Our purpose in this lab will be to perform some simple observations to get an idea about the dynamics of Drosophila courtship and mating behavior. We will assess whether females of D. melanogaster exhibit differences in receptivity to phenotypically different males, which will tell us indirectly whether males of different phenotypes differ in their ability to produce courtship displays. We might expect wild-type males to be preferred over mutant males (such as the period mutant). We might also expect some mutant types to be preferred over others. For instance, wingless males (a serious morphological deformity) might be at a grave disadvantage relative to males with eye color mutations. Another body of evidence indicates that Drosophila females prefer to mate with males that are relatively rare in the population, so that some mutant males (such as those with relatively benign mutations) might actually be at an advantage over wild-type males in simultaneous choice situations.
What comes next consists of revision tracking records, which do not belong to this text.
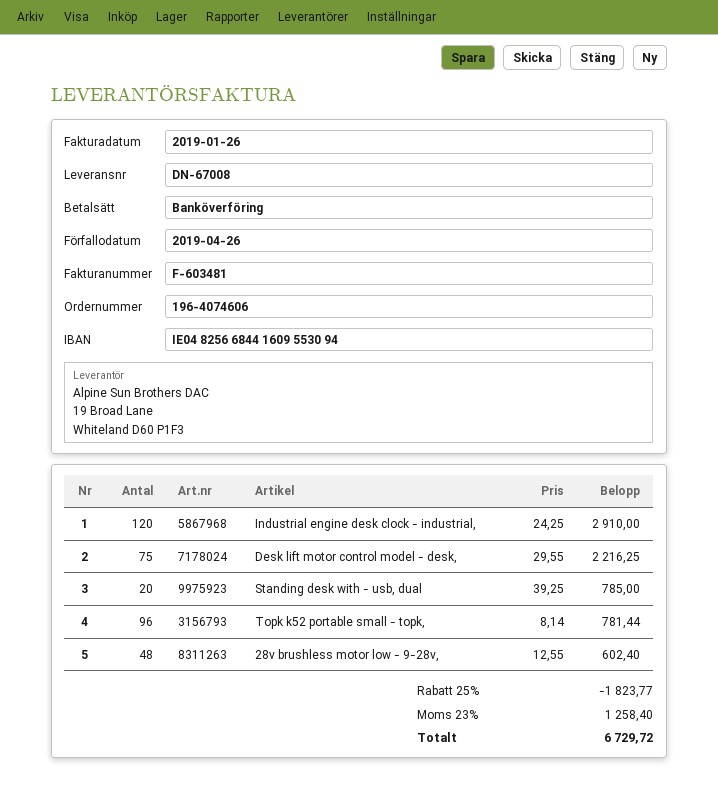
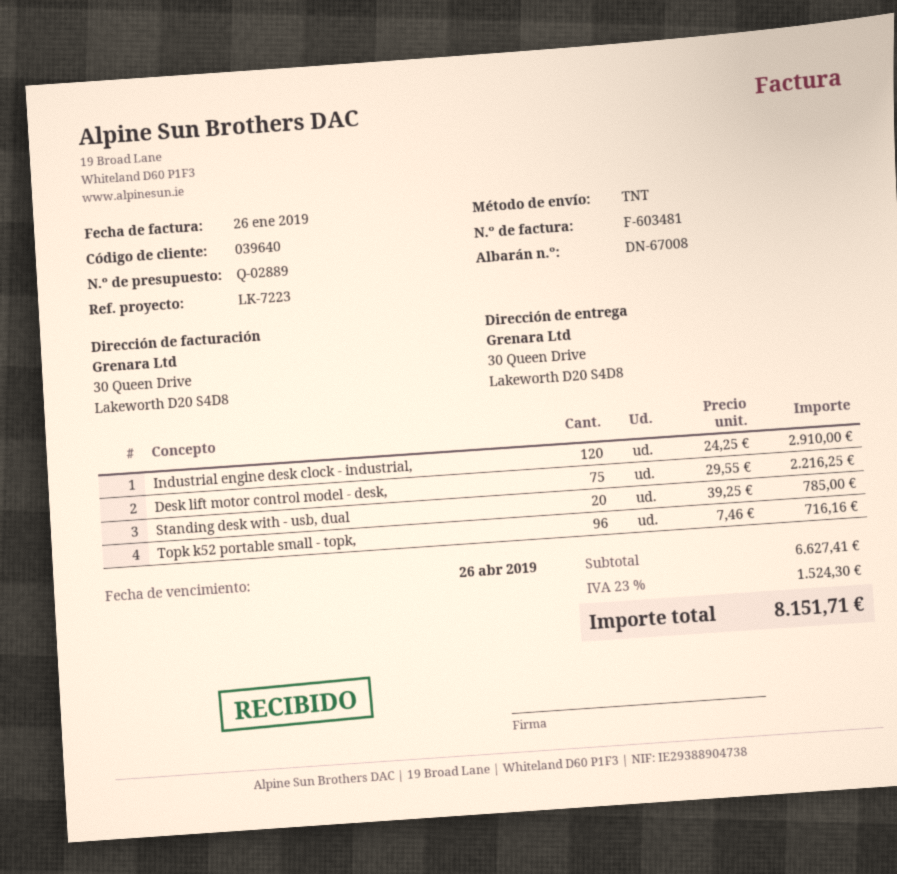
Topk k52 portable small - topk,: 96 x 8.14 = 781.44 -> 96 x 7.46 = 716.16
28v brushless motor low - 9-28v,: 48 x 12.55 = 602.40 -> none
discount: 25% = 1823.77 -> none
tax: 23% = 1258.40 -> 23% = 1524.30
total: 6729.72 -> 8151.71

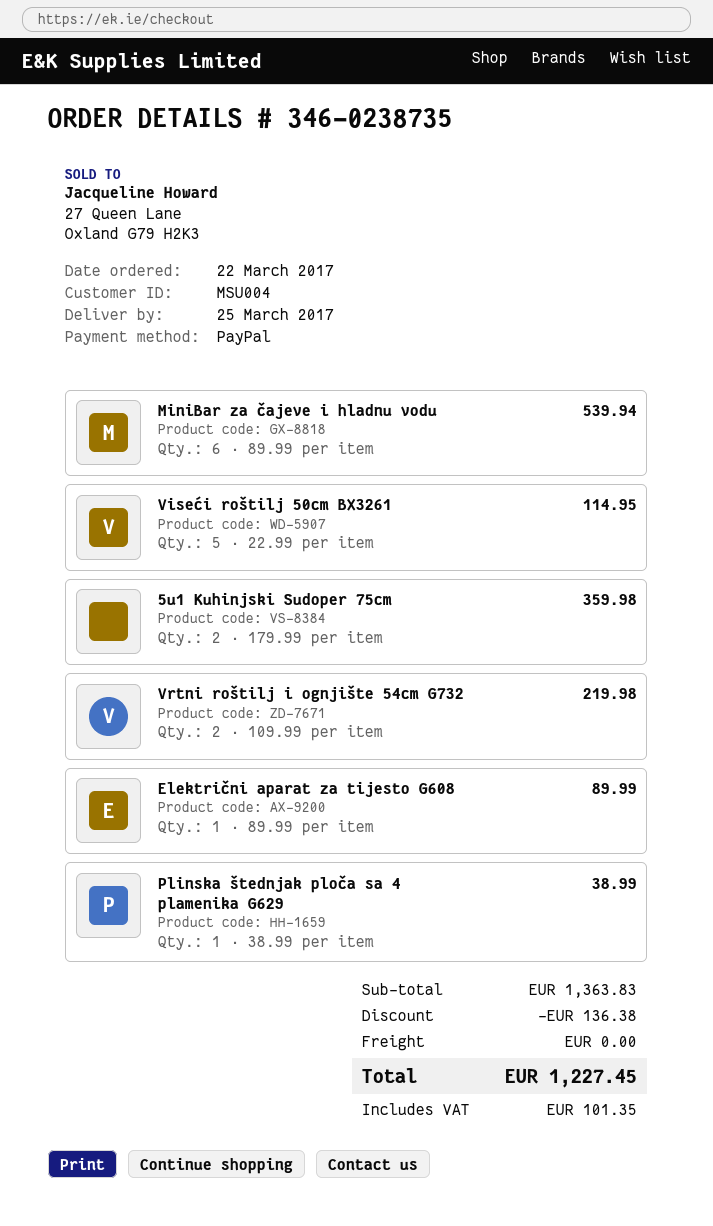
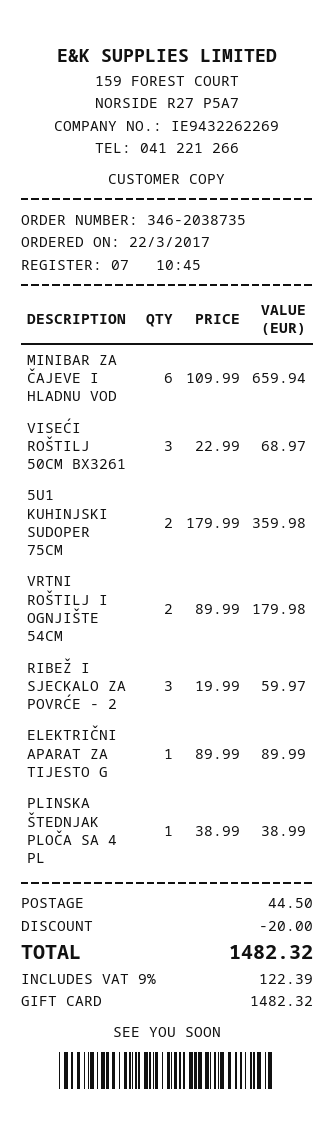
order number: 346-0238735 -> 346-2038735
payment method: PayPal -> gift card
MiniBar za čajeve i hladnu vodu: 6 x 89.99 = 539.94 -> 6 x 109.99 = 659.94
Viseći roštilj 50cm BX3261: 5 x 22.99 = 114.95 -> 3 x 22.99 = 68.97
Vrtni roštilj i ognjište 54cm G732: 2 x 109.99 = 219.98 -> 2 x 89.99 = 179.98
RIBEŽ I SJECKALO ZA POVRĆE - 2: none -> 3 x 19.99 = 59.97
discount: 136.38 -> 20.00
shipping: 0.00 -> 44.50
tax: 101.35 -> 122.39
total: 1227.45 -> 1482.32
Handling and observing small, active, and volant animals can be tricky. Fortunately, many techniques have been worked out for fruit flies, as they have been used in many experimental studies. Flies are cultured in small milk bottles with a concoction of food in the bottom. We will use small shell vials rather than the larger milk bottles, and will not try to culture any flies, as we are mainly interested in their mating behavior. Flies can be etherized to observe them close-up, or to separate females from males (how do we sex fruit flies?).
Vials containing individuals (separated by gender) of several different mutant types will be available in the laboratory. The vials are stoppered with cotton balls, so that we can remove some individuals with a small aspirator. We will introduce flies into our mating arenas, which are plexiglass containers with a 130 x 7 mm circular area in which the behavior of the flies can be observed. It is possible to observe the behavior of the flies without a microscope, but we will have some scopes available for you to look at the morphology of the mutant flies.
There are a large number of experiments that we could do, so we will
want to narrow the field of possibilities some. We might use only wild-type
(normal) females, and compare latency to court and to mate of a variety
of mutant males. Females could be offered different males in sequence,
or be given a simultaneous choice. Given the time constraints at this time
of the semester, we will not try to collect any quantitative data during
this lab exercise, but will concentrate on observing the behavior of the
flies. What is the nature of the male courtship display? How long must
a male court before a female will mate with him? What female behaviors
signal either rejection or willingness to mate? How long does copulation
last? Are there any aggressive interactions between males?